Reaction score: 2,189
Messages: 3,146

Compiles will probably not do it; for most programming languages, make is IO limited, no CPU limited. With a very good file system and very fast disks (something like NOVA or Strata, on top of Optane DIMMs) you might have a chance; but the kind of CPUs that have the IO horsepower to support those storage devices tend to have lots of cores too, so you need a build environment in which you can run lots of parallel steps in make, and that's rare.
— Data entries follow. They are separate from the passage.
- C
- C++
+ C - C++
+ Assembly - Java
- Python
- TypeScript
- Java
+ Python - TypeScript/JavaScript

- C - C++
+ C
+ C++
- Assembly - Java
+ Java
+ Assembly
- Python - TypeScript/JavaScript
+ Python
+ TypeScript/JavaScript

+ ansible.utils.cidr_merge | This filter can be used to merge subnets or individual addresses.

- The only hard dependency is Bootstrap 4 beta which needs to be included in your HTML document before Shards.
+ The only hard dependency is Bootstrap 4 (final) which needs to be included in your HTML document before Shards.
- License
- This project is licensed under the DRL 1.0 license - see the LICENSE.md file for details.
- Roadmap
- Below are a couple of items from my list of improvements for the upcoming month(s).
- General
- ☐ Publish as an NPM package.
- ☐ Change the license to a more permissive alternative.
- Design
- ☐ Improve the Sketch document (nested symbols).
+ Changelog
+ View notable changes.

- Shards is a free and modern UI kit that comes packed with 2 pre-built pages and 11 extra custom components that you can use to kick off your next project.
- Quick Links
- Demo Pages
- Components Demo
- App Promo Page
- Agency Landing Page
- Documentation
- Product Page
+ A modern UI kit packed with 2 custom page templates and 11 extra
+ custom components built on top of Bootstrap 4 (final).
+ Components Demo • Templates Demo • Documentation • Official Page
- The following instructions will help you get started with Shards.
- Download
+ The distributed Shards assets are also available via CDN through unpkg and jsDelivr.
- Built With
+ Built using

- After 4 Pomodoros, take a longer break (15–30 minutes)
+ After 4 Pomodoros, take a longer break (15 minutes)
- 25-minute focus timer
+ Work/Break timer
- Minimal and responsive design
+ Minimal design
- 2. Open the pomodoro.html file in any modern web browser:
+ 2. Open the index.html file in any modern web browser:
If you really want to stress test ... you need to figure out what you want to stress. There are simple CPU-intensive bench marks that are all numeric. On a modern CPU, you'll need to run dozens of copies of them, to soak all the cores. But that only exercises a small part of the CPU. To make it more intense, add floating point and vector instructions. Even that is just the CPU. Where it gets interesting is to make memory-intensive benchmarks, in particular those that are capable of simultaneously overstressing internal caches and the memory subsystem itself. Adding the IO subsystem to an intense benchmark is possible too.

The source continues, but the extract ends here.